• **Task goal**: Report only the number of lines in the records that contain the word "unveiled".

• **Source information**:
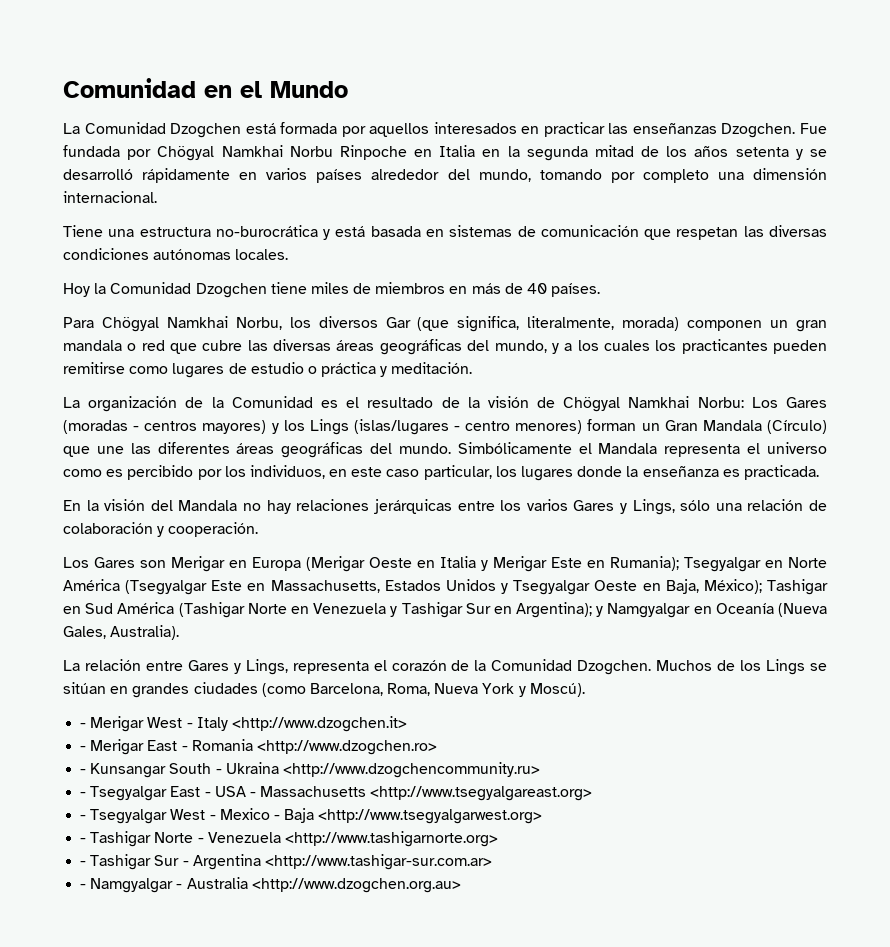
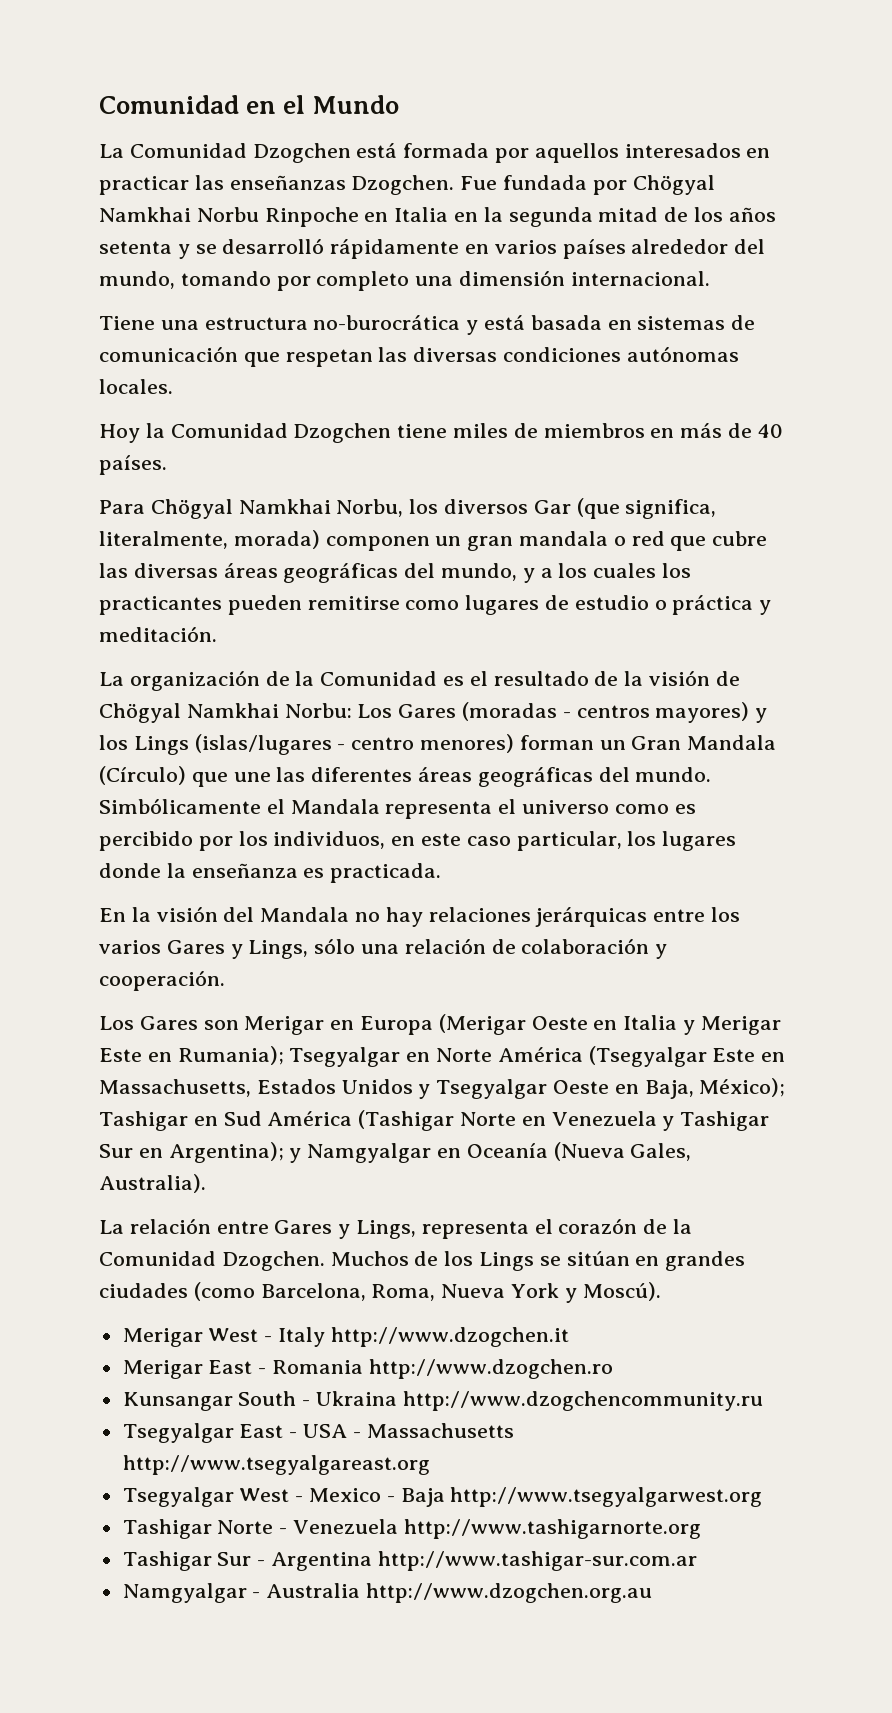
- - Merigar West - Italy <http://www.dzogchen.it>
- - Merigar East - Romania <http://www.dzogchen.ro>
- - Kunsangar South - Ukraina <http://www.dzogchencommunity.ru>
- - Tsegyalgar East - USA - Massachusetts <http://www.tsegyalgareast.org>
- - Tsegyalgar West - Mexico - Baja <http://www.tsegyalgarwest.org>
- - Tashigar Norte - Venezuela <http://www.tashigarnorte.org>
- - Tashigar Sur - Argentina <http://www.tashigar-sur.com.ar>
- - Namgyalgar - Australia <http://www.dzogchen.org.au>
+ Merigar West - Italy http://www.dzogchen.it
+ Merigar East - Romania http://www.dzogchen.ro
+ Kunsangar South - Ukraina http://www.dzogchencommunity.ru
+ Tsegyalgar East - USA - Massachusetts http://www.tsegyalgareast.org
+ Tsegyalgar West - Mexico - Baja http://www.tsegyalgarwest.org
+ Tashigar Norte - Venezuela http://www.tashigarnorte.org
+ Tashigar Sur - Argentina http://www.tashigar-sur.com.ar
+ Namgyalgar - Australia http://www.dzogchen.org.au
==
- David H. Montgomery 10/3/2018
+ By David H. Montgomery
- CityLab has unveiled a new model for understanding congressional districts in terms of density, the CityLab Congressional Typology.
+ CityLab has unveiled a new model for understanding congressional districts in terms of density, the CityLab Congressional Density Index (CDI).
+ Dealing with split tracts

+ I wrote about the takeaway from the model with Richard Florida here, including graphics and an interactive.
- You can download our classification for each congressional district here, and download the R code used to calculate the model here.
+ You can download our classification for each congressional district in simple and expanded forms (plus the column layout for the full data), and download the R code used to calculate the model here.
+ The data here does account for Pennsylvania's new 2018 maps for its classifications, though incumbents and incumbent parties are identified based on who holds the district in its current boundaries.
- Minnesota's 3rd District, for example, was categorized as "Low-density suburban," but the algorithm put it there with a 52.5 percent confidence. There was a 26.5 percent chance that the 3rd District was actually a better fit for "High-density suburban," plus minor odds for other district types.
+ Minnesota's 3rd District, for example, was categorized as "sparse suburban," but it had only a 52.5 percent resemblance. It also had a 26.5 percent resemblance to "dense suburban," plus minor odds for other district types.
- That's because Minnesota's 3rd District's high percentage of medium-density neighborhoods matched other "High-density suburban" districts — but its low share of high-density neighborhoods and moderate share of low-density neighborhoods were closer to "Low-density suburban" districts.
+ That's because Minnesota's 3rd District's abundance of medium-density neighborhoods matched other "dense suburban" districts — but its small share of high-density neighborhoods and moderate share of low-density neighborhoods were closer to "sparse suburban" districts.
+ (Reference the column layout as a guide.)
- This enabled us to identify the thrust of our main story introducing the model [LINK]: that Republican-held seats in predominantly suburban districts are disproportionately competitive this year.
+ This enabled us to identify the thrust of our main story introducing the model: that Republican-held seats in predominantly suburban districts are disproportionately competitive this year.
==
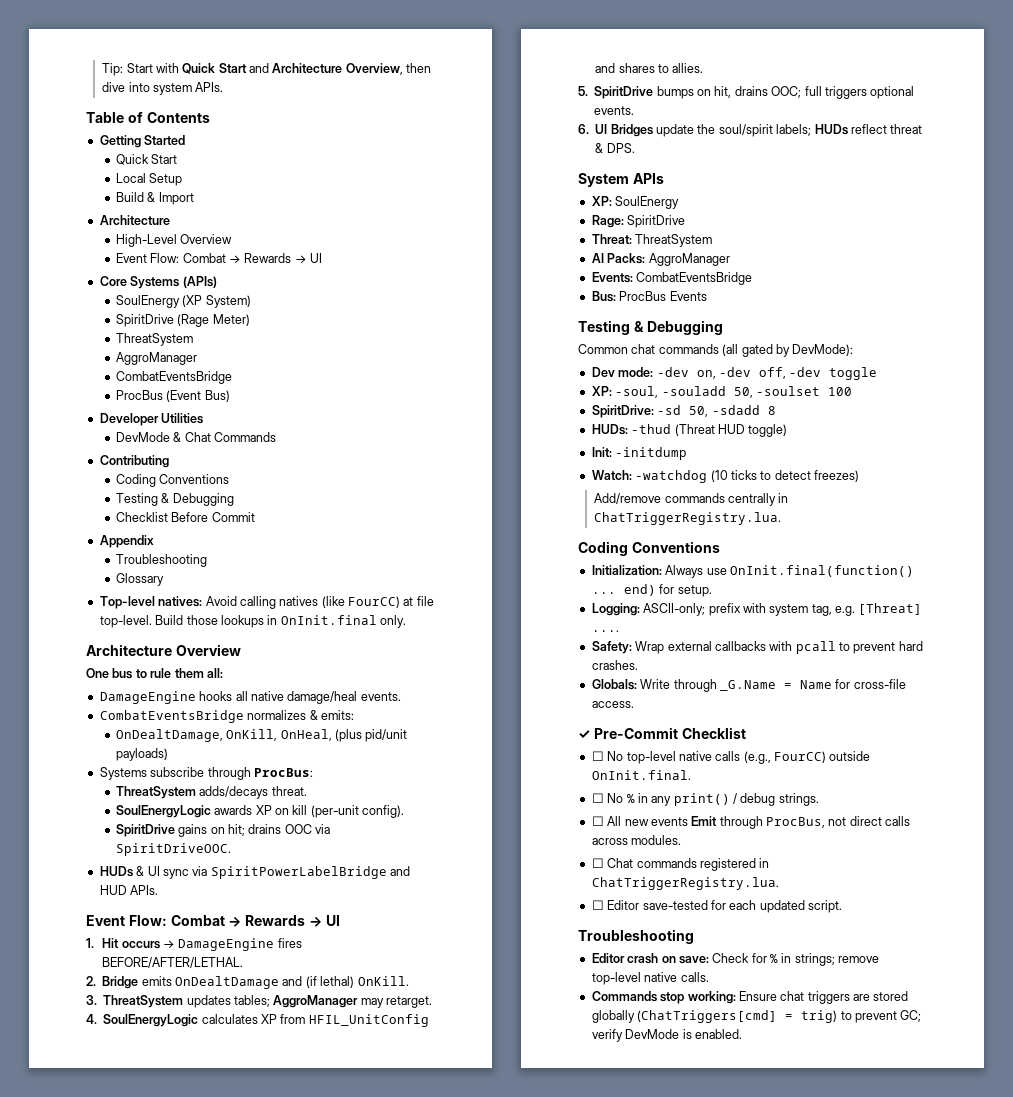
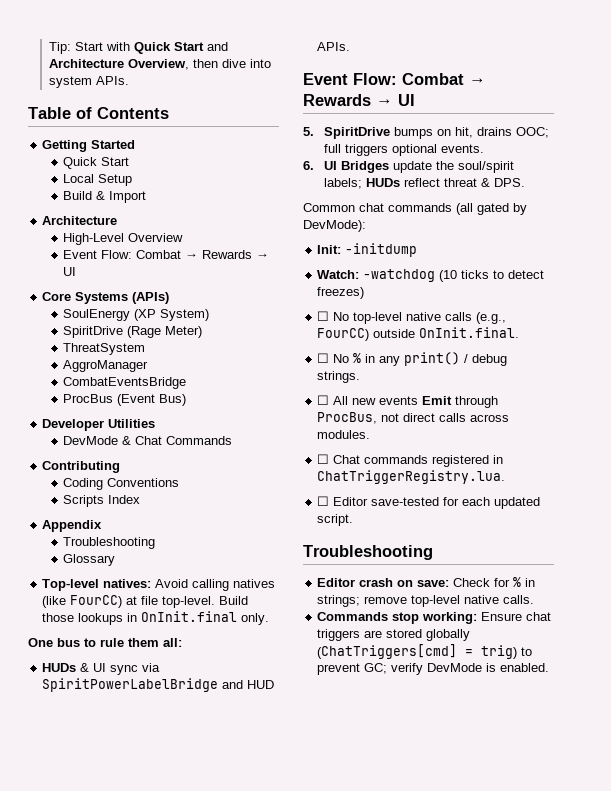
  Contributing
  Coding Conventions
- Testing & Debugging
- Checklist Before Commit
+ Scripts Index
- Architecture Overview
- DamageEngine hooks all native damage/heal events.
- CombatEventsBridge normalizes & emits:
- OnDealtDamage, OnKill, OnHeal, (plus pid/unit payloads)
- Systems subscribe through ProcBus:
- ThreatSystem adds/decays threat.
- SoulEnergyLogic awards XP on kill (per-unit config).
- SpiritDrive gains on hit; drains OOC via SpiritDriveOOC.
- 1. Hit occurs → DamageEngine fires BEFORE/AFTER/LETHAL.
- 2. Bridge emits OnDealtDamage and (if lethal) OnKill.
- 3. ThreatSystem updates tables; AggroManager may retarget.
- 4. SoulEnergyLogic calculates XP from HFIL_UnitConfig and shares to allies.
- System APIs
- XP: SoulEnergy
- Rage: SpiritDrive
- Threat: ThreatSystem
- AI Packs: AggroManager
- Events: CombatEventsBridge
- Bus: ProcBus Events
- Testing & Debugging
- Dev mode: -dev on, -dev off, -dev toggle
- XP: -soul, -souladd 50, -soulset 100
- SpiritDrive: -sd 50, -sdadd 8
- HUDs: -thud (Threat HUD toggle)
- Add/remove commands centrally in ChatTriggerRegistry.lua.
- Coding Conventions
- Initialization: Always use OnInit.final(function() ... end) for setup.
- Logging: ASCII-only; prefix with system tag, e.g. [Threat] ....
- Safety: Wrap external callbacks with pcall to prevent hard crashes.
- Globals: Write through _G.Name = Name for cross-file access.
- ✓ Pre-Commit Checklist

• **Expected answer**: 2